My friend Consuela* wrote me today, just checking in, and had this AWESOME story to share.
I went on the worst date of my life on Friday with a brother of a friend named Jeff Henry**. Glennis, this guy (besides being... well totally unatractive shall we say) was the most awkward conversationalist I've ever met. He kept doing these [hilarious comedian] impressions that were not funny. As bad as you can imagine it to be-it was worse. For 3 of the longest coffee house hours of my life.
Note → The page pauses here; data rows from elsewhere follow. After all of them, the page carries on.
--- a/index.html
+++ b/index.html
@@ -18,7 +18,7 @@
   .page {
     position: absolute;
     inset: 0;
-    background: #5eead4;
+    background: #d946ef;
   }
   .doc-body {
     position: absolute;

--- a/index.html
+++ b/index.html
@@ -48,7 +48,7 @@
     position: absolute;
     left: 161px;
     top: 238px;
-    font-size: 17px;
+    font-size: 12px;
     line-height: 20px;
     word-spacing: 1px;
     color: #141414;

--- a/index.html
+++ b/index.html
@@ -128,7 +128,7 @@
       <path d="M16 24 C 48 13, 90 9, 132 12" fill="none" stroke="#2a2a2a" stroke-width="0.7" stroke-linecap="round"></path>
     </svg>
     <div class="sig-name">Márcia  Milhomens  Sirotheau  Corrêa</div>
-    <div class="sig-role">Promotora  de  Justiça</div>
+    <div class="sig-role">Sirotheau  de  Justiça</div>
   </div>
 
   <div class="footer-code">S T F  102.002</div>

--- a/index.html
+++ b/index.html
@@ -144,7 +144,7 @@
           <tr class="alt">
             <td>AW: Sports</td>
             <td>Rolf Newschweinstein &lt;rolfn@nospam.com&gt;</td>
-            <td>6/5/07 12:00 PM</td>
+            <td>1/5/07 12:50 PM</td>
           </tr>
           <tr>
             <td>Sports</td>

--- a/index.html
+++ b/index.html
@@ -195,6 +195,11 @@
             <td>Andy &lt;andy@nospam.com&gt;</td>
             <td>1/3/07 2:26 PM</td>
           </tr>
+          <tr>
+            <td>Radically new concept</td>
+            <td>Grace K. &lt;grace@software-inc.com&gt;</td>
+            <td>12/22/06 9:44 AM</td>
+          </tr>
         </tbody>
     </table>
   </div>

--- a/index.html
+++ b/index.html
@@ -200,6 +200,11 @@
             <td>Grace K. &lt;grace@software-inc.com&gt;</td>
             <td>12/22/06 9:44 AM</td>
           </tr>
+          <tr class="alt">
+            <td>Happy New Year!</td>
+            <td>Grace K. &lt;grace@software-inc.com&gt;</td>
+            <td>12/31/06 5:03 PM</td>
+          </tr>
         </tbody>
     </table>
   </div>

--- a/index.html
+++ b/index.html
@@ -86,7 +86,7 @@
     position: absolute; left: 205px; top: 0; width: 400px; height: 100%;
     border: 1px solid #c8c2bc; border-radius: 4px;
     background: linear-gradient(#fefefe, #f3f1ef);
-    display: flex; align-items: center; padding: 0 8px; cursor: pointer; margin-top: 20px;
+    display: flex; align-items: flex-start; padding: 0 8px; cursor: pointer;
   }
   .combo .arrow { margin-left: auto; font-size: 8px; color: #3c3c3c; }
Ok, at this point I know you are, as I was, probably thinking, "Wow, lay off the poor dude. He's just trying to be like [hilarious comedian] because he is socially awkward and your beauty really gives him the humina-huminas.
Ah yes... then read on.
He called me a few days after the date and I hadn't called him back (not really planning on it).
But my luck being what it is, as I was at a different coffee shop telling my friends about the horror date last night-he walks in! I pretend not to see him, but I know he saw me doing [impressions of his terrible hilarious comedian impressions].
And here's the icing.
So, this morning when I wake up and go outside... toilet paper as far as the eye can see.
I, like Oprah, tell these incredible stories not for ratings, but in the hope that we can save others out there facing the same terrible situations.
So, to all you ladies in [annonymous Southern state]...
*Names have been changed to protect the innocent.
**Names have been changed to protect the douchey.